I also wonder how being ugly plays into this. I mean, if you're ugly, and most people try to avoid you -- then this affects your confidence if you like it or not. Basically, being bullied throughout school can break you. The best option then would be to join a monastery, instead of living in the real world with all of its cruel competition. Be it for resources or women or whatever else.
Further, if one is ugly, like I am, and not very intelligent -- then where should I get any confidence from anyway? Even geniuses like Nietzsche and Schopenhauer hated their life; Schopenhauer found life awful, did not want it to exist; Nietzsche famously wrote “I do not want life again. How did I endure it? Creating. What makes me stand the sight of it? The vision of the overman who affirms life. I have tried to affirm it myself / alas”."
I think Orwoll said that depression is the result of seeing oneself as being on the bottom of the hierarchy. But why do rich people kill themselves then? And why did Nietzsche and Schopenhauer, both extremely gifted, dislike their life?
Status certainly correlates with IQ to some extent. This might not apply to really high IQ, or UHIQ as Vox Day terms it, like Chris Langan, but in general, if you want to improve your status, an above average IQ is required. And if you don't have that? Then it's game over. Plus, good looking people are usually treated better and get promoted more often.

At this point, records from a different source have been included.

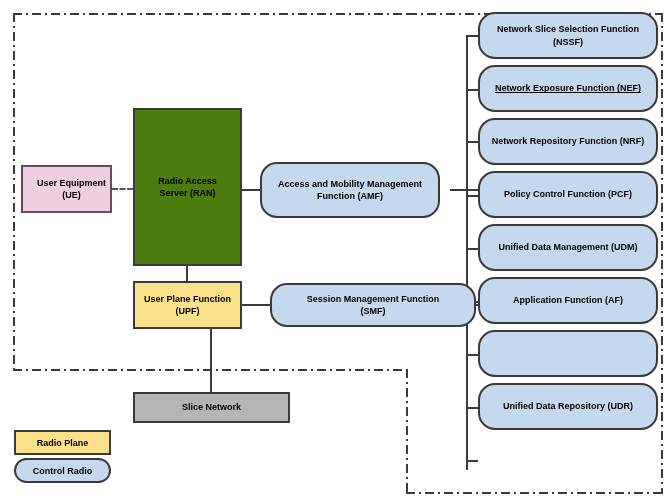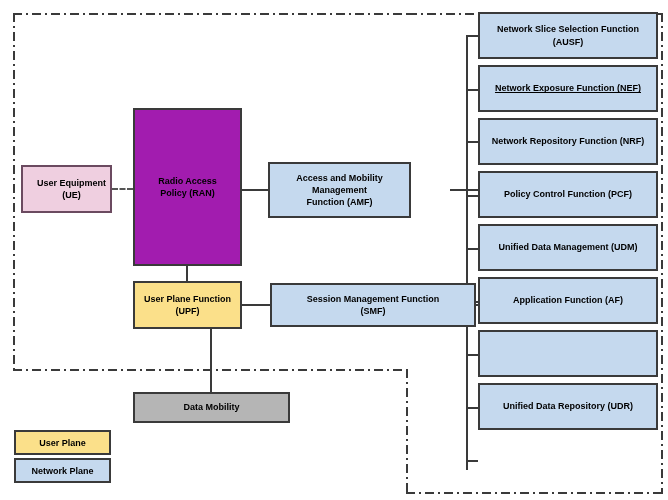--- a/index.html
+++ b/index.html
@@ -37,7 +37,7 @@
   .node .lbl { display: block; }
 
   .fill-orange  { background: #a21caf; }
-  .fill-blue    { background: #C5D9EE; }
+  .fill-blue    { background: #C5D9EE; border-radius: 17px; }
   .fill-yellow  { background: #FBE08A; }
   .fill-pink    { background: #EFCFE0; border-color: #6b4a60; justify-content: flex-end; }
   .fill-grey    { background: #B5B5B5; }

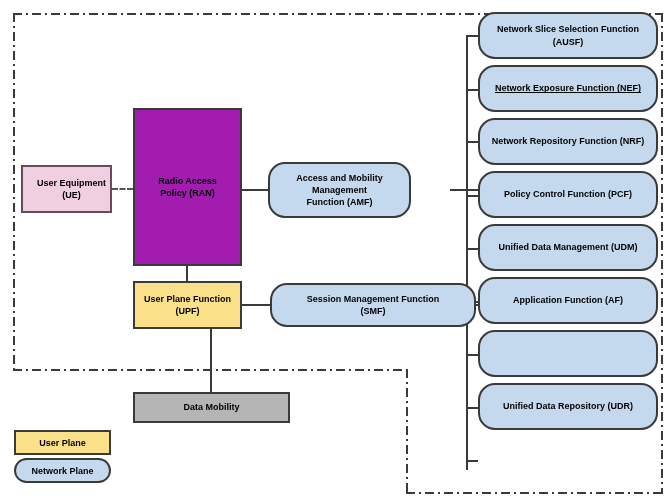--- a/index.html
+++ b/index.html
@@ -180,7 +180,7 @@
   <div class="node fill-blue" style="left:478px; top:12px; width:180px; height:47px;">
     <div>
       <span class="lbl">Network Slice Selection Function</span>
-      <span class="lbl">(AUSF)</span>
+      <span class="lbl">(NSSF)</span>
     </div>
   </div>
 

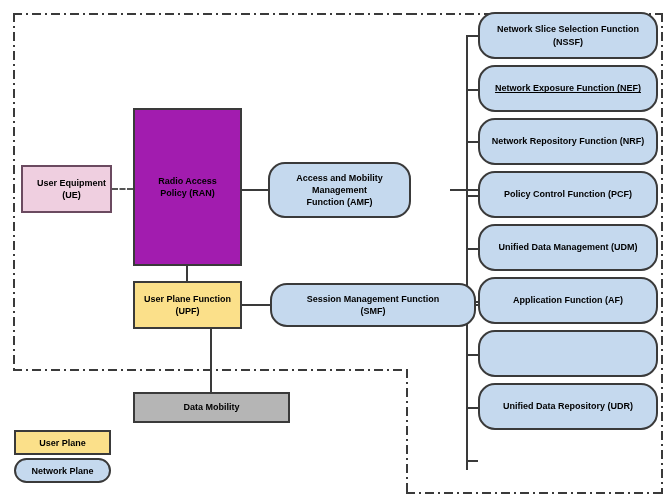--- a/index.html
+++ b/index.html
@@ -36,7 +36,7 @@
   }
   .node .lbl { display: block; }
 
-  .fill-orange  { background: #a21caf; }
+  .fill-orange  { background: #4d7c0f; }
   .fill-blue    { background: #C5D9EE; border-radius: 17px; }
   .fill-yellow  { background: #FBE08A; }
   .fill-pink    { background: #EFCFE0; border-color: #6b4a60; justify-content: flex-end; }

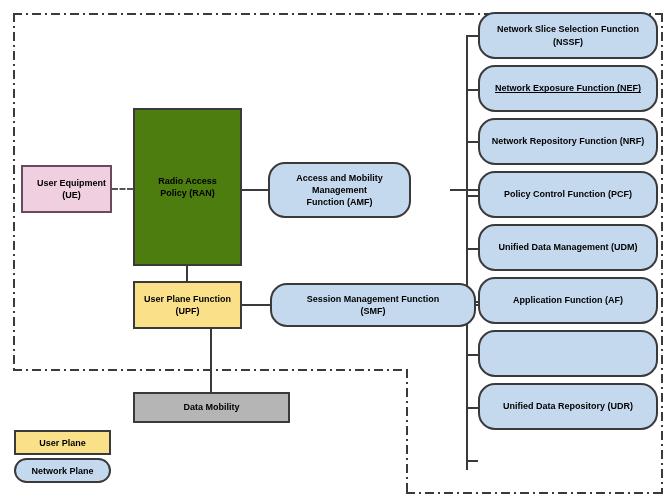--- a/index.html
+++ b/index.html
@@ -157,7 +157,7 @@
     </div>
   </div>
 
-  <div class="node fill-blue" style="left:268px; top:162px; width:143px; height:56px;">
+  <div class="node fill-blue" style="left:260px; top:162px; width:180px; height:56px;">
     <div>
       <span class="lbl">Access and Mobility Management</span>
       <span class="lbl">Function (AMF)</span>

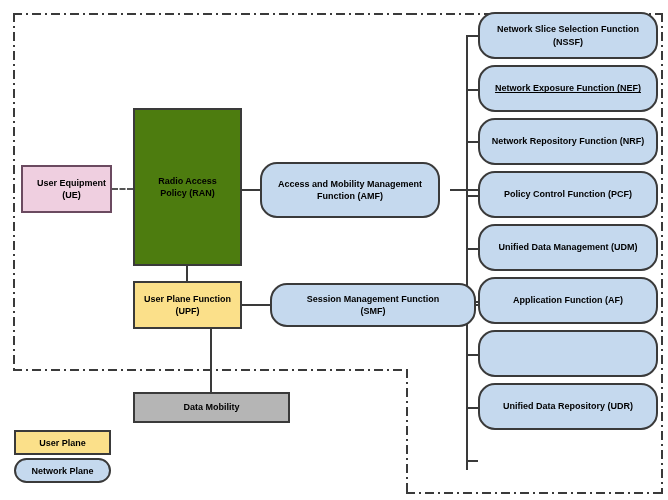--- a/index.html
+++ b/index.html
@@ -146,7 +146,7 @@
   <div class="node fill-orange" style="left:133px; top:108px; width:109px; height:158px;">
     <div>
       <span class="lbl">Radio Access</span>
-      <span class="lbl">Policy (RAN)</span>
+      <span class="lbl">Server (RAN)</span>
     </div>
   </div>
 

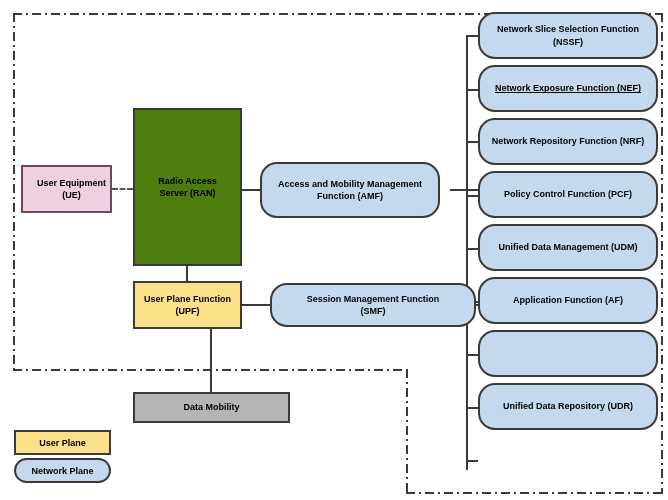--- a/index.html
+++ b/index.html
@@ -173,7 +173,7 @@
 
   <div class="node fill-grey" style="left:133px; top:392px; width:157px; height:31px;">
     <div>
-      <span class="lbl">Data Mobility</span>
+      <span class="lbl">Slice Network</span>
     </div>
   </div>
 

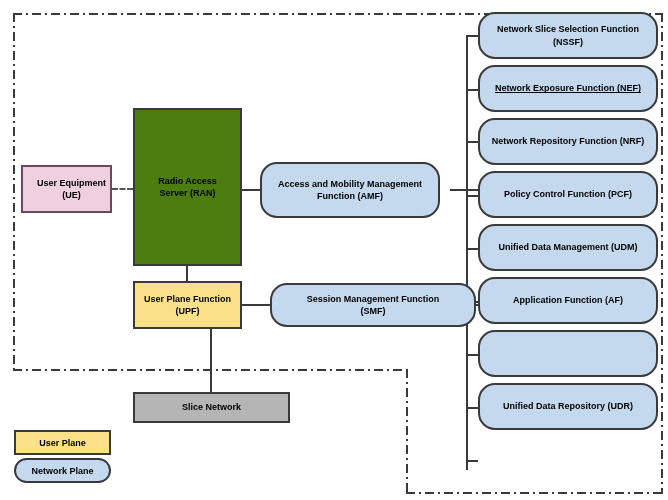--- a/index.html
+++ b/index.html
@@ -227,7 +227,7 @@
 
 
   <div class="legend-box fill-yellow" style="left:14px; top:430px; width:97px; height:25px;">
-    <span>User Plane</span>
+    <span>Radio Plane</span>
   </div>
   <div class="legend-box fill-blue" style="left:14px; top:458px; width:97px; height:25px;">
     <span>Network Plane</span>

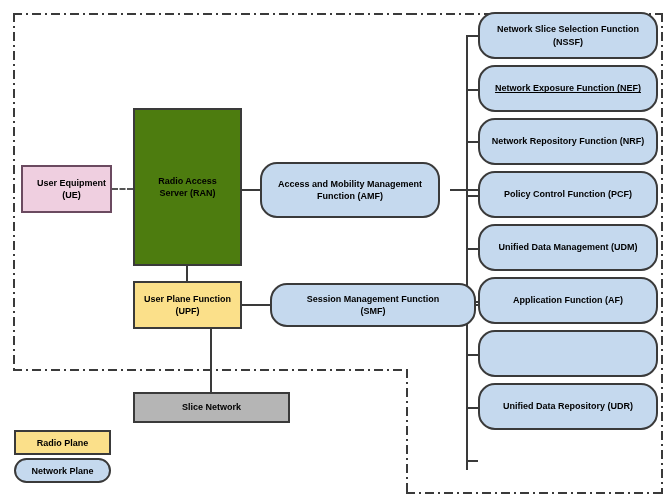--- a/index.html
+++ b/index.html
@@ -230,7 +230,7 @@
     <span>Radio Plane</span>
   </div>
   <div class="legend-box fill-blue" style="left:14px; top:458px; width:97px; height:25px;">
-    <span>Network Plane</span>
+    <span>Control Radio</span>
   </div>
 
 </div>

And "class" is something you most likely will never grow out of -- no matter how much more money you make than your ancestors, a prole will remain a prole. This is what Paul Fussell concludes as well in his "Class"; he also writes that the lower you go on the status ladder, the more bitter and resentful people are because they usually hate their jobs. Most of those jobs are tightly supervised, as opposed to jobs of the higher classes.
Fussell cites one guy: "I wish I was a lawyer. Shit, I wish I was a doctor. But I just didn't have it. You gotta have the smarts." (p. 45)

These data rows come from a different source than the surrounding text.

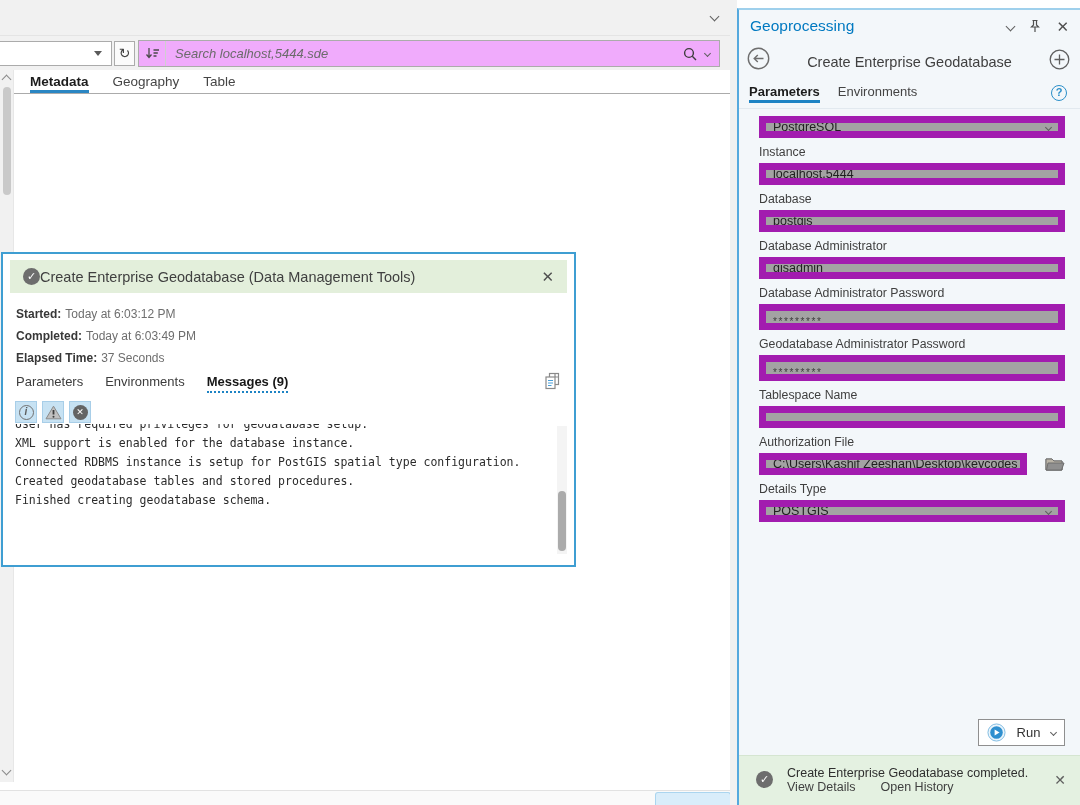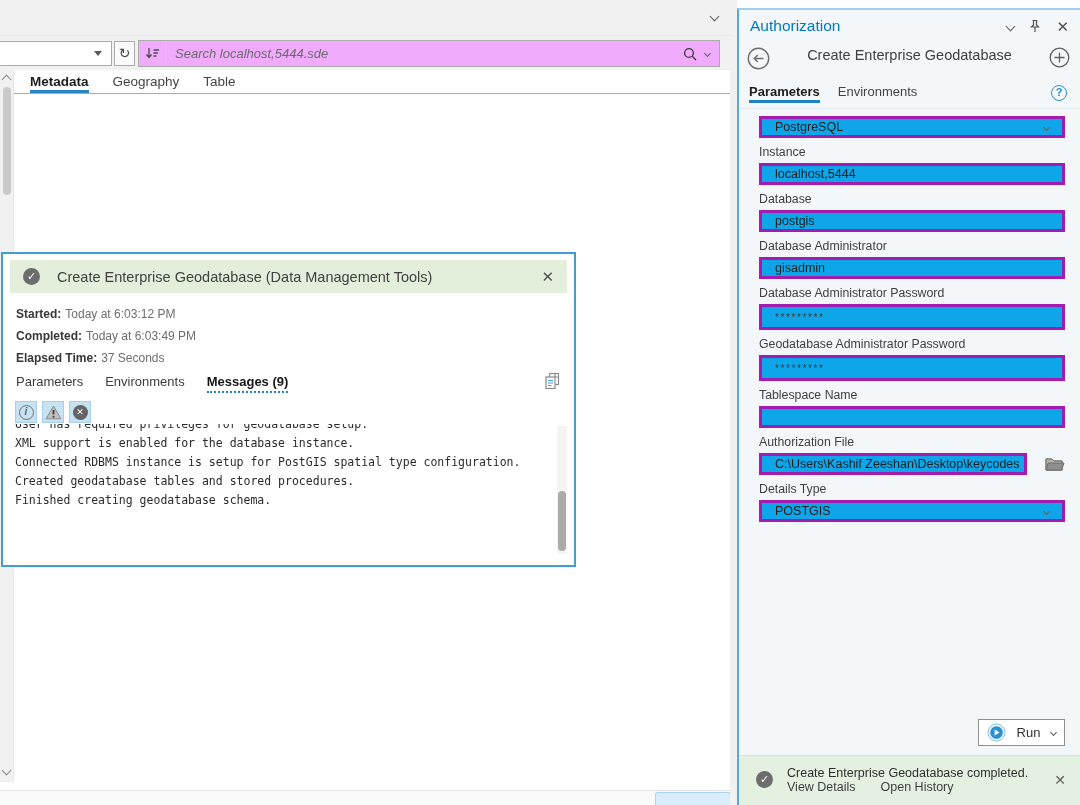--- a/index.html
+++ b/index.html
@@ -191,7 +191,7 @@
 
   <div class="gp">
     <div class="gp-title-row">
-      <span class="gp-title">Authorization</span>
+      <span class="gp-title">Geoprocessing</span>
       <span class="chev"></span>
       <span class="iconbtn">
         <svg width="12" height="14" viewBox="0 0 12 14">

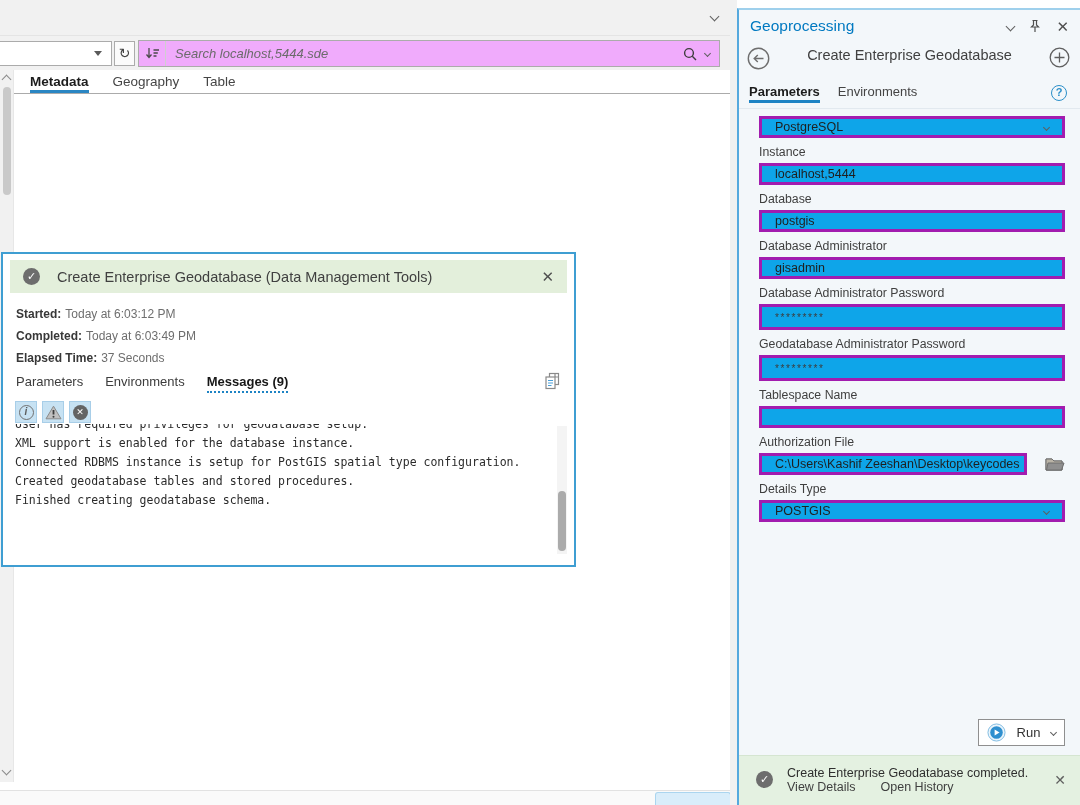--- a/index.html
+++ b/index.html
@@ -62,7 +62,7 @@
 .gp{position:absolute;left:737px;top:8px;width:343px;height:797px;background:#f3f7fa;border-left:2px solid #56a9de;border-top:2px solid #9fd0ec}
 .gp-title-row{position:absolute;left:11px;top:7px;right:11px;display:flex;align-items:center;gap:15px}
 .gp-title{color:#0079c1;font-size:15.5px;flex:1}
-.gp-tool-row{position:absolute;left:8px;top:37px;right:10px;display:flex;align-items:flex-start}
+.gp-tool-row{position:absolute;left:8px;top:37px;right:10px;display:flex;align-items:flex-end}
 .gp-tool-title{flex:1;text-align:center;font-size:14.5px;color:#404040}
 .iconbtn{display:flex;align-items:center;justify-content:center}
 .gp-tabs{position:absolute;left:10px;top:74px;display:flex;gap:18px;font-size:13px;color:#444;align-items:flex-end}

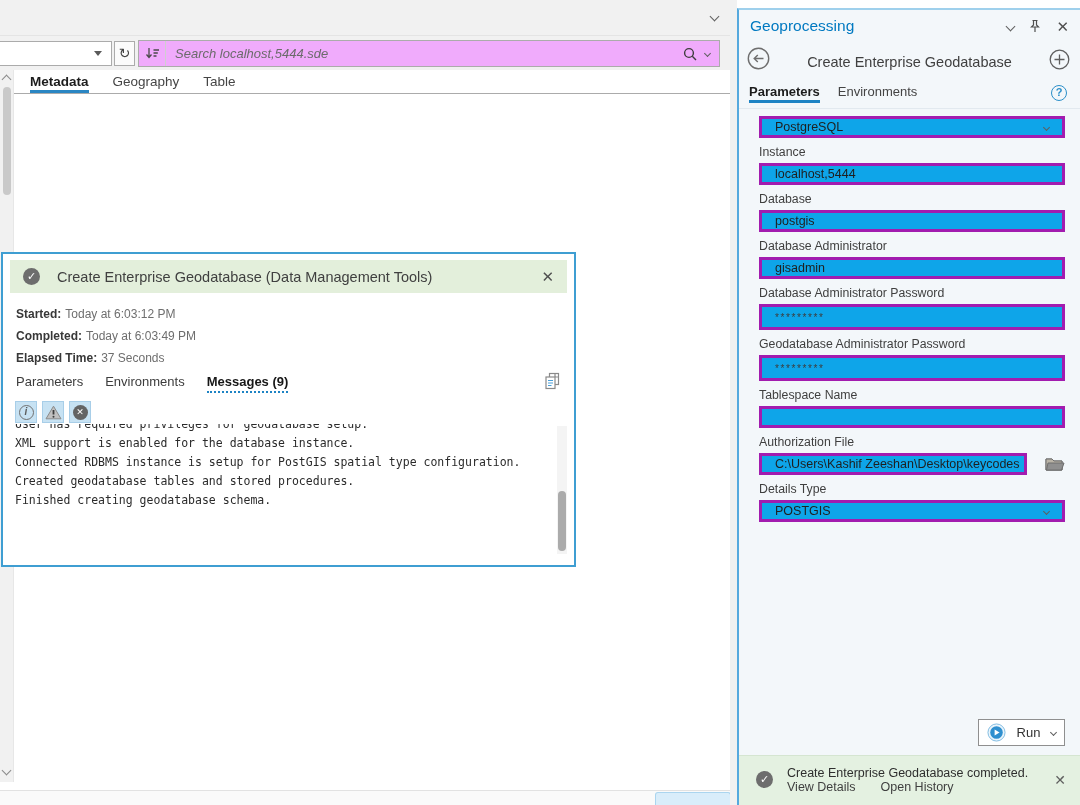--- a/index.html
+++ b/index.html
@@ -73,7 +73,7 @@
 .gp-fields{position:absolute;left:20px;top:106px;width:306px}
 .fgroup{margin-bottom:7px}
 .flabel{font-size:12.3px;color:#3f3f3f;margin-bottom:3px;height:15px}
-.finput,.fselect{height:22px;background:#0ea5e9;border:3px solid #a21caf;font-size:12.5px;color:#1f1f1f;display:flex;align-items:center;padding:0 13px;white-space:nowrap;overflow:hidden}
+.finput,.fselect{height:22px;background:#a3a3a3;border:7px solid #a21caf;font-size:12.5px;color:#1f1f1f;display:flex;align-items:center;padding:0 7px;white-space:nowrap;overflow:hidden}
 .fselect{justify-content:space-between}
 .fpwd{height:26px;align-items:flex-start;padding-top:5px;font-size:10px;letter-spacing:1.6px;color:#3c3c3c}
 .frow{display:flex;align-items:center;gap:18px}

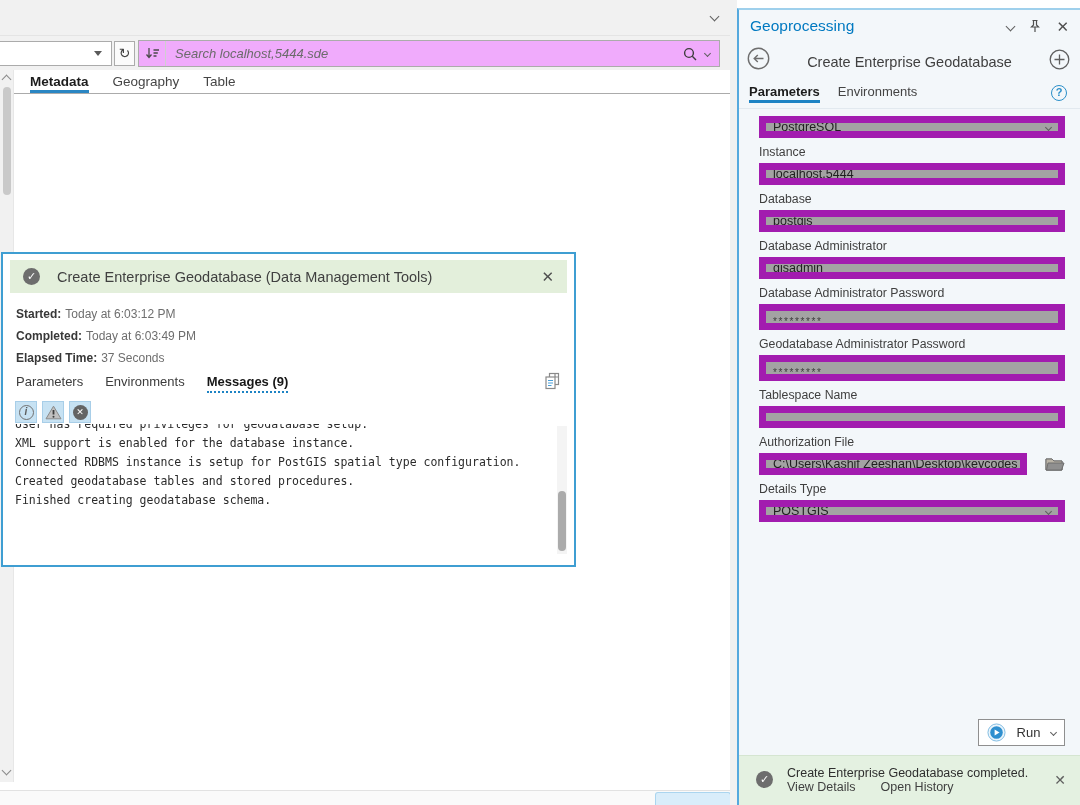--- a/index.html
+++ b/index.html
@@ -39,7 +39,7 @@
 .dialog{position:absolute;left:1px;top:252px;width:575px;height:315px;background:#fff;border:2px solid #3f9ed2}
 .dlg-header{position:absolute;left:7px;top:6px;right:7px;height:33px;background:#e3efdb;display:flex;align-items:center;padding:0 13px}
 .badge{width:17px;height:17px;border-radius:50%;background:#6d6d6d;color:#fff;font-size:11px;line-height:17px;text-align:center;flex:none}
-.dlg-title{font-size:14.5px;color:#404040;flex:1;padding-left:17px}
+.dlg-title{font-size:14.5px;color:#404040;flex:1;}
 .xglyph{color:#4f4f4f;font-size:15px;line-height:15px}
 .dlg-meta{position:absolute;left:13px;top:49px;font-size:12px;color:#6e6e6e}
 .dlg-meta .mrow{height:22px;line-height:22px}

I mean, for someone who is fond of Plato, why does he throw out one of Plato's deepest insights? Namely: the truth and necessity of eugenics. The "race pope" Hans F. K. Günther even wrote a small book about Plato's eugenic ideas. Genetics is destiny. Even Schopenhauer was aware of heredity. And according to Robert Plomin, it's now even possible to calculate your IQ based on just your DNA, and this will improve more and more.
I stopped reading almost anything on the Alt-Right or however it is called because nowadays it's all about sex. Socio-sexual hierarchy stuff, the Alpha, Gamma nonsense. I do believe in a hierarchy, but it's class hierarchy, and that's mostly gone; Vox Day really disappointed me here, but I was already aware of his stance regarding celibacy. And the funny thing is that while he shamed the "MGTOWs", titling his Darkstream "Men going evil's way", he even acknowledged, in another Darkstream titled "Life is more than suffering", around 33:05 minutes, that "caution might be wise" if one wants to start a family and his genetically predisposed to psychotic mental illnesses. ( I see myself not as a "MGTOW", but as an undesirable, a loser, a low status male -- like Andy Nowicki.)
And yet, there is still a strong aversion among the Alt-Right to accept the necessity of eugenics. I mean, just study Kierkegaard's family: almost all of them were of a melancholy disposition. Not only his siblings -- Garff, in his biography, cites a melancholic letter never sent written by one of his sisters --, but also the son of his older brother was mentally ill and had to spent some time in a mental institution. One son of Kierkegaard's sisters was even at the mental asylum the same time his older brother's son was. So, their mental illnesses ran in their family, just like their mental gifts. Cf. the essay: "Peter Christian Kierkegaard: A Man with a Difficult Family Heritage" (Google Books)
I conclude with two aphorisms by the great Colombian Catholic Nicolás Gómez Dávila:
"We live because we do not view ourselves with the same eyes with which everybody else views us."
"We spend a life trying to understand what a stranger understands at a glance: that we are just as insignificant as the rest."